The passage below exemplifies the collective ass kissing we saw that morning. Do you think CNBC has an agenda?
KERNEN: How about this? Last time we talked here and I was fascinated by your rigorous analysis of what was causing the recovery to be subpar. And some of it you attributed to the increase in government activism following the collapse of Lehman Brothers and all the consequences.
…
GREENSPAN: There’s not -- there’s a lot of talk but there hasn’t been a great deal of Cash for Clunkers or housing credits or --
KERNEN: But it’s coming, the regulatory.
GREENSPAN: Well, where the big issue essentially is in the implementation of Dodd-Frank.
KERNEN: Right.
GREENSPAN: Because the one thing I’m almost certain of is that -- and we’re already beginning to see early signs of this -- is that the Dodd- Frank bill was very specific in telling regulators what it is they wanted to happen in the marketplaces. And they said, let’s do this. You regulators figure out how to do it.
Now I look at the whole series of mandates in Dodd-Frank, and I think some of them are internally contradictory. And we’re going to find out whether that is indeed the case when the regulators start to implement.
QUINTANILLA: For example?
GREENSPAN: Well, for example, remember fairly soon after the bill was signed -- there are very few hardwired things in the bill. Almost everything is essentially put to the regulators to --
KERNEN: 2500 pages. I mean you want some detail.
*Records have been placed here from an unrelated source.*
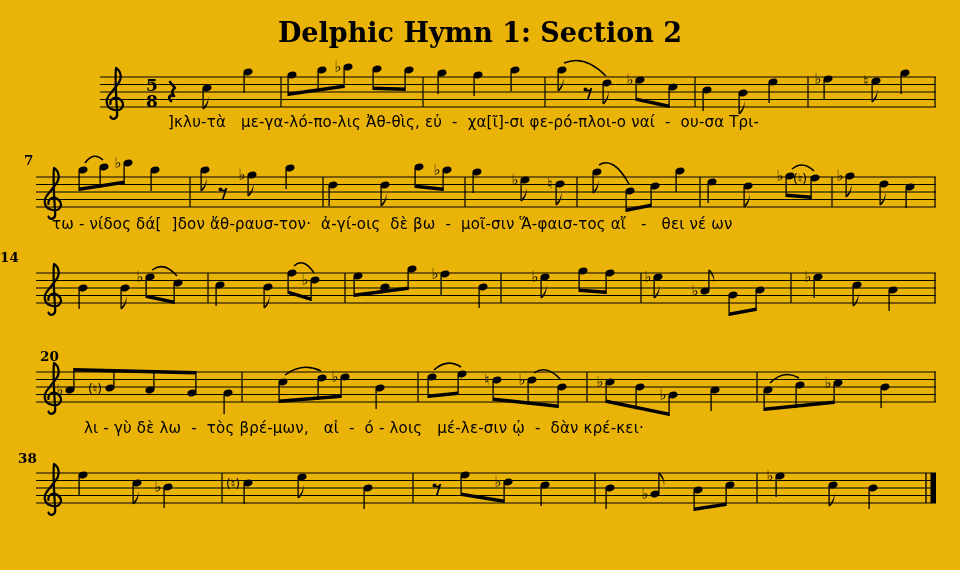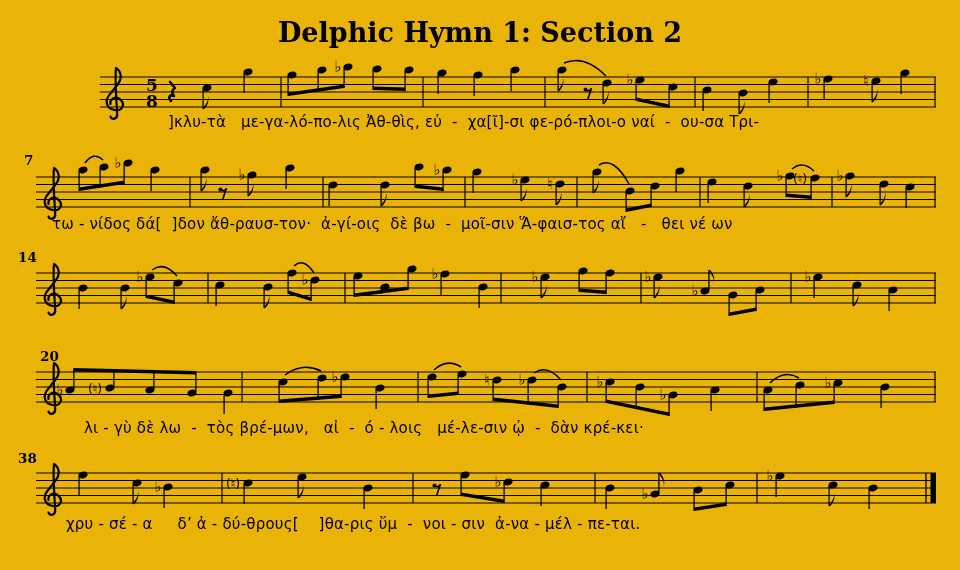--- a/index.html
+++ b/index.html
@@ -21,7 +21,7 @@
   .mnum{position:absolute;font-family:"DejaVu Serif","Liberation Serif",serif;
         font-weight:bold;font-size:13.5px;line-height:1;color:#000;}
   .mn-2{left:24px;top:154px;}
-  .mn-3{left:18px;top:251px;}
+  .mn-3{left:0;top:251px;}
   .mn-4{left:18px;top:350px;margin-left:22px;}
   .mn-5{left:18px;top:452px;}
 </style>

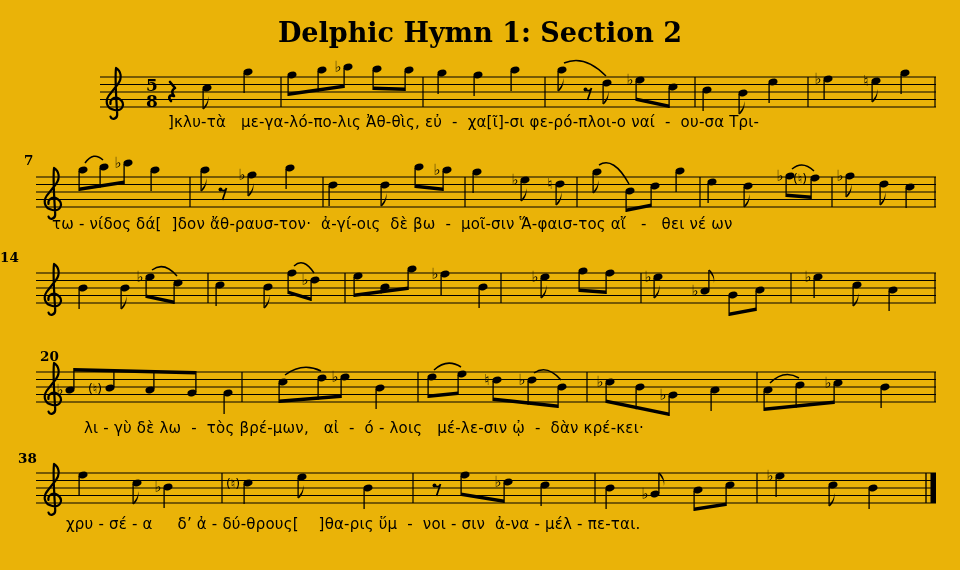--- a/index.html
+++ b/index.html
@@ -413,7 +413,6 @@
   <div class="lyrics lyr-1">]κλυ-τὰ   με-γα-λό-πο-λις Ἀθ-θὶς, εὐ  -  χα[ῖ]-σι φε-ρό-πλοι-ο ναί  -  ου-σα Τρι-</div>
   <div class="lyrics lyr-2">τω - νίδος δά[  ]δον ἄθ-ραυσ-τον·  ἀ-γί-οις  δὲ βω  -  μοῖ-σιν Ἅ-φαισ-τος αἴ   -   θει νέ ων</div>
   <div class="lyrics lyr-4">λι - γὺ δὲ λω  -  τὸς βρέ-μων,   αἰ  -  ό - λοις   μέ-λε-σιν ᾠ  -  δὰν κρέ-κει·</div>
-  <div class="lyrics lyr-5">χρυ - σέ - α     δ’ ἀ - δύ-θρους[    ]θα-ρις ὕμ  -  νοι - σιν  ἀ-να - μέλ - πε-ται.</div>
 
   <div class="mnum mn-2">7</div>
   <div class="mnum mn-3">14</div>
GREENSPAN: But look -- but look what’s happened. Right at the beginning, we find that because the credit rating agencies, which admittedly did not do a sterling job nor did most of the regulators. And as a consequence, in the Dodd-Frank bill is the issue of potential liability on the credit rating -- on their rating.
So what happens? Ford Motor decides it wants to do an asset-backed security in order to finance motor vehicle sales. And they could not get a credit rating agency to certify it, which is required before you go into marketing. And --
QUINTANILLA: So --
GREENSPAN: So what happened, basically, is that there’s an exchange of letters that goes on between the Ford Credit and the SEC, and the SEC decided to suspend that. Now that’s the tip of the iceberg.
We also just recently saw another one begin to emerge now with Visa and Mastercard and the fees that they charge --
QUINTANILLA: The Durbin Amendment.
GREENSPAN: Yes, exactly. And this is only the beginning. Remember, we haven’t even seen any of the whole bulge of regulations. The Fed has got something close to 200 regulatory rulings.
QUINTANILLA: We had Sam Zell on the program yesterday, who called that bill and health care monstrosities. Would you go that far?
GREENSPAN: I don’t use such language.
(LAUGHTER)
GREENSPAN: It’s going to be very -- what we’re going to find is that the unexpected consequences of much of the new regulation that’s going to come as a result of Dodd-Frank is going to have to be reversed. And that is going to create very high degrees of uncertainty.